Web page edit records
=-=-=-=-=

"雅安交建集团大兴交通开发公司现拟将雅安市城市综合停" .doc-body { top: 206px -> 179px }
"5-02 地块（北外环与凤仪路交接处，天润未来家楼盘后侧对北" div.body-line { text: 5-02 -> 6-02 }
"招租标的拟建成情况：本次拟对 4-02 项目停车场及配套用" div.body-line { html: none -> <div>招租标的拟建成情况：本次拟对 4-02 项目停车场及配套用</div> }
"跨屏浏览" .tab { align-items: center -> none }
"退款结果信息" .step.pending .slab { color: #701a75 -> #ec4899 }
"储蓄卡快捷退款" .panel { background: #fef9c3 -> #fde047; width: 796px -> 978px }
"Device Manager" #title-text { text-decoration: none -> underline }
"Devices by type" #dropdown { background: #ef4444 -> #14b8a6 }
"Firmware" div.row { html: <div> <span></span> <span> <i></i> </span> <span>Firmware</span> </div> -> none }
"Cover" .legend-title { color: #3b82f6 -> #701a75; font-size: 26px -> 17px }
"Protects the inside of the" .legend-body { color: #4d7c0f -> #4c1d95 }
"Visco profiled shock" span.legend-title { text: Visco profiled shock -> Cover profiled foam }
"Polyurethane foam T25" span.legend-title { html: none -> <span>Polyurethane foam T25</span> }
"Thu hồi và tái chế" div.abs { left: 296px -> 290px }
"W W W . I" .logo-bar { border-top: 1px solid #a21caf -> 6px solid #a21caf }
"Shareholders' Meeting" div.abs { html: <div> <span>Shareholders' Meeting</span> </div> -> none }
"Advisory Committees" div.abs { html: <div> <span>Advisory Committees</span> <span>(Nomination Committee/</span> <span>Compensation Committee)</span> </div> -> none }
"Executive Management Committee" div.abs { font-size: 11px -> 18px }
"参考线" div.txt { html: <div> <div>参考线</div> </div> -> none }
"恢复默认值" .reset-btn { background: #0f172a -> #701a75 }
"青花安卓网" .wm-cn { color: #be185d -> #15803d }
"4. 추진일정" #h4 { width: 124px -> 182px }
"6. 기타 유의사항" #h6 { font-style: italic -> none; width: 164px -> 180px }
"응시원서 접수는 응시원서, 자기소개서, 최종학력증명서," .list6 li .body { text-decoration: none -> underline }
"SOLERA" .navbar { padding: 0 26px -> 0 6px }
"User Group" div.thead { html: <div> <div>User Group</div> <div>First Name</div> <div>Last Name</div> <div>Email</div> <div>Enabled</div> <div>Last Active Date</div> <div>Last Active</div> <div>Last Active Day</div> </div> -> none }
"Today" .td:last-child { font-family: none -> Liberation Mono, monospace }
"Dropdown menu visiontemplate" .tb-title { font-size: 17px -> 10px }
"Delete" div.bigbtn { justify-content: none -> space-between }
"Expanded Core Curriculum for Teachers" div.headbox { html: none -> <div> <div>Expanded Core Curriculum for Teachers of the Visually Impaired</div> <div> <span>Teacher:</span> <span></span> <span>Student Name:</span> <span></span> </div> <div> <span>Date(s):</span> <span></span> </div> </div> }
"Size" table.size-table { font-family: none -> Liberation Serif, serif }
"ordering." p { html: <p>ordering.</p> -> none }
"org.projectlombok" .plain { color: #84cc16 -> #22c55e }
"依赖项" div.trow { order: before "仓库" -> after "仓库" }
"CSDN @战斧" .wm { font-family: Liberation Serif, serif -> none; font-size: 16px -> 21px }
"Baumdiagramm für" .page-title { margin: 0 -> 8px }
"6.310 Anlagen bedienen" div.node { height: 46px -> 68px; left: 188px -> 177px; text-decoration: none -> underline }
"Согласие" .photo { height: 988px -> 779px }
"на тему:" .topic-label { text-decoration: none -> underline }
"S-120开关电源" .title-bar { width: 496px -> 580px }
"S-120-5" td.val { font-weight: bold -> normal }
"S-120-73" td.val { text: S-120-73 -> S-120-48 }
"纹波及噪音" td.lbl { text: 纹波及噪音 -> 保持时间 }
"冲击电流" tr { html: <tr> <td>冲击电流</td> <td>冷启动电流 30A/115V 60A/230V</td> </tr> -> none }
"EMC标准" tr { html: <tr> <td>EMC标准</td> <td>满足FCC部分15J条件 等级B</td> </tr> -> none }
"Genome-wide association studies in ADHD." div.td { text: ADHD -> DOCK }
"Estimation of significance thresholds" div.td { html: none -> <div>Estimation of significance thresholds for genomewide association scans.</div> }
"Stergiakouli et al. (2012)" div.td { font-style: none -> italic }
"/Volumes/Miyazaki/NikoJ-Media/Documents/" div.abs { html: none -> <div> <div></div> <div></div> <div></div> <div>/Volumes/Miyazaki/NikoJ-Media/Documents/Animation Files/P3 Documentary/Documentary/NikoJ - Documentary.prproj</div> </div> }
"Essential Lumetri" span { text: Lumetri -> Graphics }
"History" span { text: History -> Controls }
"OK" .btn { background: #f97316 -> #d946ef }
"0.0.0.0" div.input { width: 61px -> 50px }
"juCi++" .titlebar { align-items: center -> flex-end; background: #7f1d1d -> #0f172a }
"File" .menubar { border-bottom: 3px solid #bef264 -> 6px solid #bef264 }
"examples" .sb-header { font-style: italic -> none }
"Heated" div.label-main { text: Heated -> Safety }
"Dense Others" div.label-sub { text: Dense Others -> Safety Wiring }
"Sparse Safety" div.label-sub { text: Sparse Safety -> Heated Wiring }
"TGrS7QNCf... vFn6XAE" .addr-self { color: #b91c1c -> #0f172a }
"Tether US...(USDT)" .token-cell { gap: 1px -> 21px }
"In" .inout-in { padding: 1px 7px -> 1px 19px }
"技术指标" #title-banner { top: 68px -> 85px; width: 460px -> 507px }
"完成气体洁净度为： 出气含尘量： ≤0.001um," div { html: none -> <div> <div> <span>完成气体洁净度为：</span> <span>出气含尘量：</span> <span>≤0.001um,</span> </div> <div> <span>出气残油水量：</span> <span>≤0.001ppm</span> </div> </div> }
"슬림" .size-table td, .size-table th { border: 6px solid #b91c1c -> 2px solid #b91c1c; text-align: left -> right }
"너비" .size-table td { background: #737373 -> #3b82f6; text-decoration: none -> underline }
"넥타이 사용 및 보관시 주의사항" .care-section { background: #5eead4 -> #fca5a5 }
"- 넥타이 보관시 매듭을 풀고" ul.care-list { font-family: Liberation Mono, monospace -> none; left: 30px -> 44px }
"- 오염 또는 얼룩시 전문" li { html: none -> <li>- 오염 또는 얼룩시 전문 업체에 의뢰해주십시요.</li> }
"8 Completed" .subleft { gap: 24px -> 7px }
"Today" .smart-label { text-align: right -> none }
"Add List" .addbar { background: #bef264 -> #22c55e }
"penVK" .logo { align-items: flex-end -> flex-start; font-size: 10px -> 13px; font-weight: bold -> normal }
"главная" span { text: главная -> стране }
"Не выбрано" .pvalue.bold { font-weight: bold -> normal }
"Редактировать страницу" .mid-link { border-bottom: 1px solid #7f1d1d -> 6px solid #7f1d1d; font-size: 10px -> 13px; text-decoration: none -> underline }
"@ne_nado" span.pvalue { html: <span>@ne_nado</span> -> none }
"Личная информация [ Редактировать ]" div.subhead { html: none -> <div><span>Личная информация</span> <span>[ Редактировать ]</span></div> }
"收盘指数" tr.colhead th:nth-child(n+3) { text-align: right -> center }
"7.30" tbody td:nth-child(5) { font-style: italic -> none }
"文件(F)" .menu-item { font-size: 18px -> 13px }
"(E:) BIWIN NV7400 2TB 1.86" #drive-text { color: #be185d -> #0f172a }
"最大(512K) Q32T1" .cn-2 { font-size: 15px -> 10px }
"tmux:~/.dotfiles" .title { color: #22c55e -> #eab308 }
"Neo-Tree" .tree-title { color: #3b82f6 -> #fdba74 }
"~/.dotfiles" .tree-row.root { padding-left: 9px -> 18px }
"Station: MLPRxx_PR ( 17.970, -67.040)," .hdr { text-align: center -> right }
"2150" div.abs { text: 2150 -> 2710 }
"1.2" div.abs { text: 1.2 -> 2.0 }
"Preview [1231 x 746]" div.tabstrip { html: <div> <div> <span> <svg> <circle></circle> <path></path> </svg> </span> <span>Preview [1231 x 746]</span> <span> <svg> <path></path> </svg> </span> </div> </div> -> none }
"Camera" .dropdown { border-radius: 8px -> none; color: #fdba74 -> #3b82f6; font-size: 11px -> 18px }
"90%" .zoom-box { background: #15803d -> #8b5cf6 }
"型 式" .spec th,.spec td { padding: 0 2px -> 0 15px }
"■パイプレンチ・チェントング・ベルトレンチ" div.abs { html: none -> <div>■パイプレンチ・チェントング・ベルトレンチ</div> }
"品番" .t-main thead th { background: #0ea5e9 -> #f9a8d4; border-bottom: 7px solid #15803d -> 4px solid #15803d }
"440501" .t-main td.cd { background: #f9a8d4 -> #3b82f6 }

=-=-=-=-=

● Work required
Start with the line above that contains "text: Lumetri ->" and end with the line that contains "text: Heated ->". Write out those lines exactly, and only those.

● Task response
"Essential Lumetri" span { text: Lumetri -> Graphics }
"History" span { text: History -> Controls }
"OK" .btn { background: #f97316 -> #d946ef }
"0.0.0.0" div.input { width: 61px -> 50px }
"juCi++" .titlebar { align-items: center -> flex-end; background: #7f1d1d -> #0f172a }
"File" .menubar { border-bottom: 3px solid #bef264 -> 6px solid #bef264 }
"examples" .sb-header { font-style: italic -> none }
"Heated" div.label-main { text: Heated -> Safety }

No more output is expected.